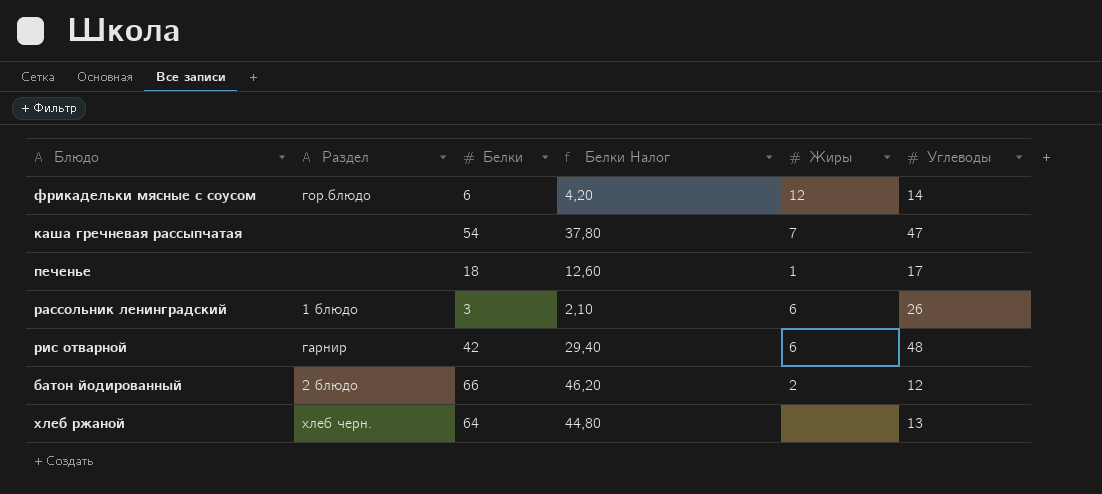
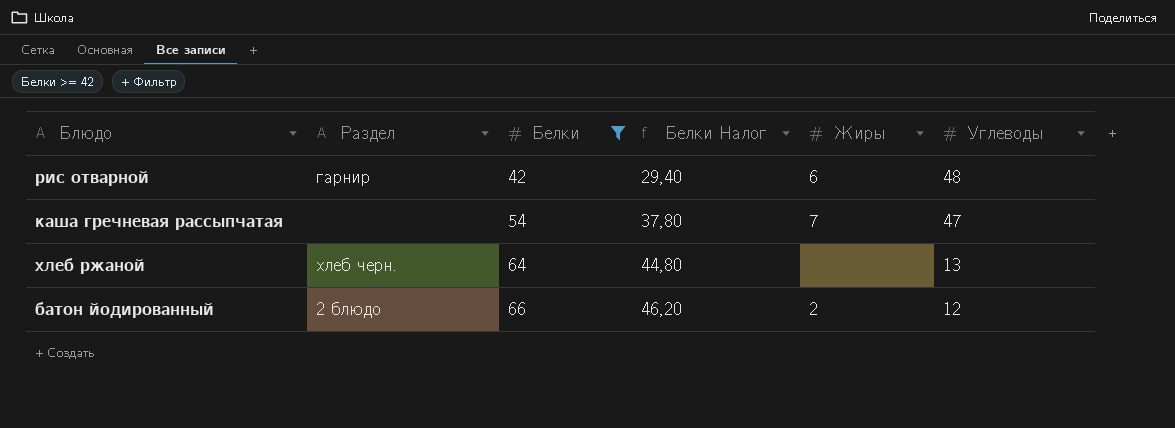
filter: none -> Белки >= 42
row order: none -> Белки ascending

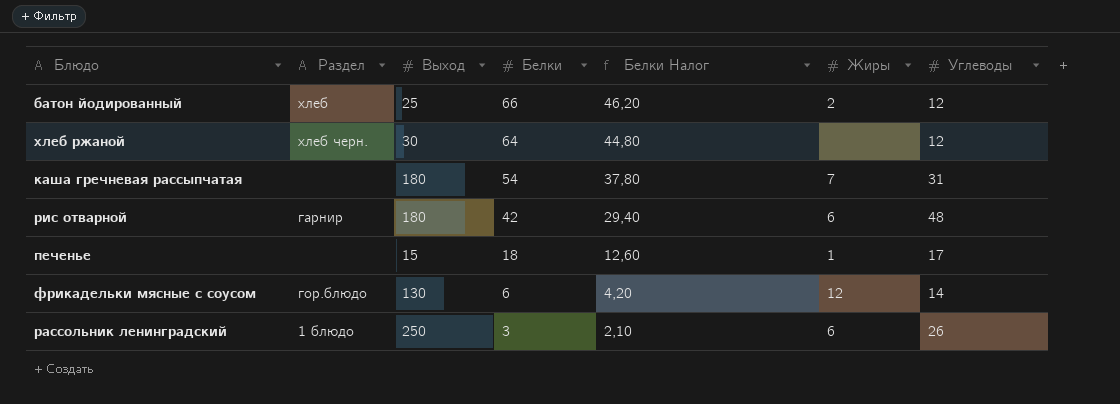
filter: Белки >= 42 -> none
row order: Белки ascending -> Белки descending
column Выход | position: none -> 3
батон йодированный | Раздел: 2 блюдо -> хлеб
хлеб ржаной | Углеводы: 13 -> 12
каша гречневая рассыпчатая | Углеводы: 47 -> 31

§ **TASK GOAL**
Output nothing but the lines from the one containing "батон йодированный | Раздел: 2 блюдо -> хлеб" to the end of the listing, both of those included, exactly as given.

§ **WRITTEN SOLUTION**
батон йодированный | Раздел: 2 блюдо -> хлеб
хлеб ржаной | Углеводы: 13 -> 12
каша гречневая рассыпчатая | Углеводы: 47 -> 31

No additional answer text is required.